Set aside a small fund to use when you begin trading and only grow that fund with the organic profits you make from trading within the Forex market. You not only save your income for another purpose rather than spending it on Forex, but the limitation motivates you to grow the capital you will use for later Forex through Forex trading.
Below are 10 tips that a beginner forex trader can keep in mind that will help to set up a successful career and also help to save money in the early stages.
#6 Learn the Basics Thoroughly
As a starter in the forex trading market, it is important to learn the basics thoroughly. Firstly, the trader should make it a point to learn the jargon that is commonly used during trading and their meanings. It is important to get a grip of technical and fundamental analysis for a beginner in forex trading and thereafter go about to put in place a winning forex trading strategy. This would help them to save a lot of money and trouble later on.
#7 Manage Your Money Properly
The beginner forex trader first has to survive in the market and then stay on to succeed. It is common for novice traders to have more losing trades than winning trades. However, if the trader goes broke during this time, it is very difficult to come back. For this the trader should have a good trading strategy in place and more importantly, good money management.
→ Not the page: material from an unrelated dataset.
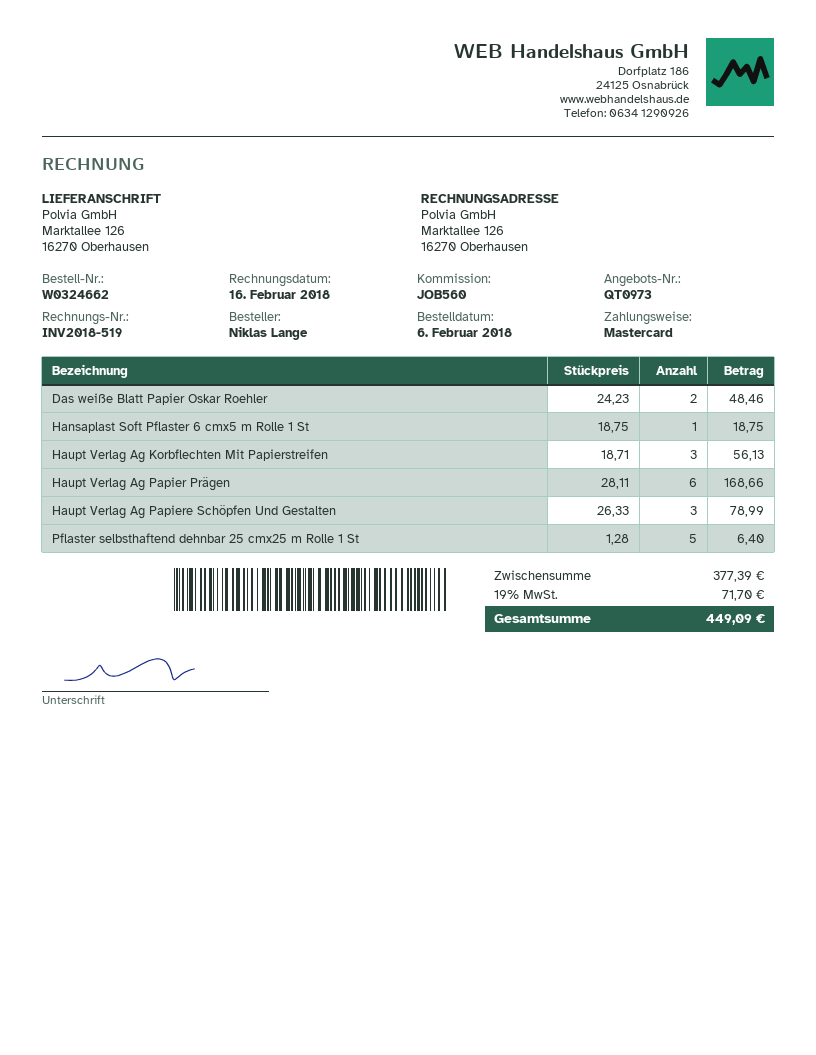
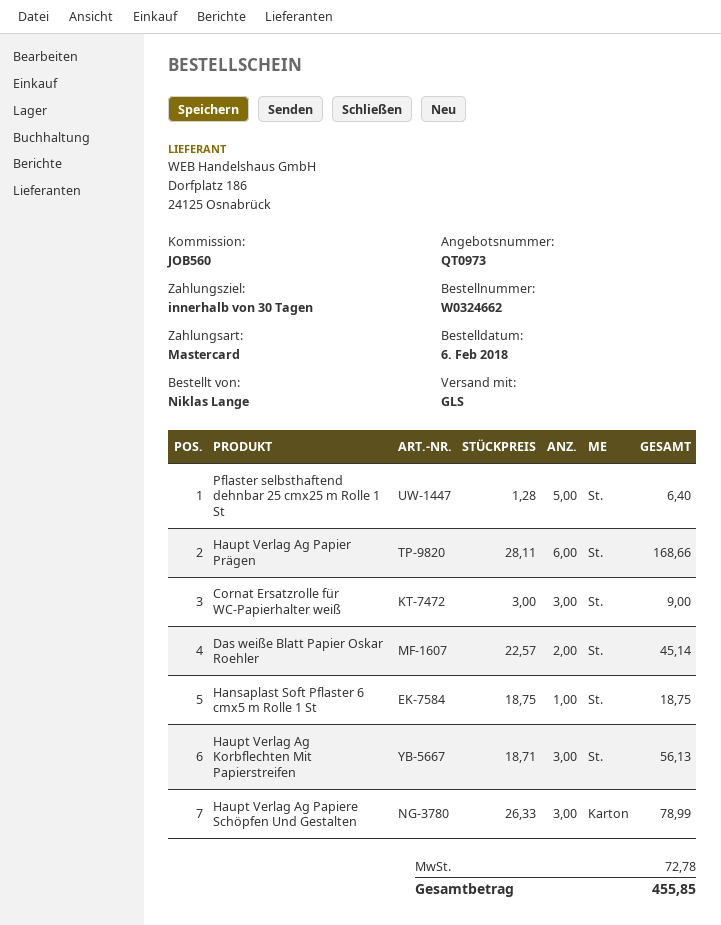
Das weiße Blatt Papier Oskar Roehler: 2 x 24.23 = 48.46 -> 2 x 22.57 = 45.14
Cornat Ersatzrolle für WC-Papierhalter weiß: none -> 3 x 3.00 = 9.00
tax: 71.70 -> 72.78
total: 449.09 -> 455.85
#8 Set a Stop Loss for Every Trade
Presetting a stop loss for every trade is important as it helps to predetermine the trader’s loss in case the market moves in a direction that is unfavorable. It is also important to remember that it is not wise to move the stop loss further away once the trade has been opened.
#9 Be Realistic
It is vital for the new trader to be realistic. Understand that only hard work in the beginning stages will pave a way for success. If someone tells you that forex trading is easy and you can make a lot of money without much exertion, they are perhaps lying. It is not easy: physically or mentally. Mental traps are common along the way: the trader is likely to be emotionally overwhelmed, sometimes get greedy and depressed at other times. It is important to be grounded and realistic.
#10 Do Not Trade Too Much
In the beginning stages, it is important to trade with a not-so-high frequency. If you trade a lot, then the chances of becoming emotional about the trades and their outcomes is possible. This can, in turn, affect the outcome of the subsequent trades. Trading discipline is therefore very relevant in a beginner traders’ professional life.
#11 Do Not Change the Trading Strategy
It is not recommended that beginners in forex trading change their strategy too often. Whatever, be the strategy, it is important to learn it well and then stick to it. Jumping from one strategy to another only gives the trader false hope and the trader does not ever learn one strategy completely to master it. Beginner traders tend to switch to other methods when they have a few losing trades when using one strategy. It should be understood that this is normal in forex trading whatever be the strategy. Only sheer hard work and discipline can help the trader to master the strategy.
#12 Do Not Place the Stop Losses Too Close
It is important not to place the stop loss at too close a price to the entry price. This would wipe out the trader’s chance to make a winning trade in case market decided to move in a favorable direction. Though the idea is not wrong, beginner traders should overcome the drive to place the stop loss too close in a bid to save them from any loss at all.
#13 Do Not Start Without Any Education
It is most important that a forex trader gets trained and educated before trying out moves in the currency market. If the trainer is not educated, it is easy to lose money in forex trading. Some forex brokers offer demo accounts that the beginner trader can practice on before attempting to trade in the real currency markets. Some money has to set apart by the newbie trader for education. It is important to learn from the experts. It is easier to duplicate their strategies in case of favorable/unfavorable markets.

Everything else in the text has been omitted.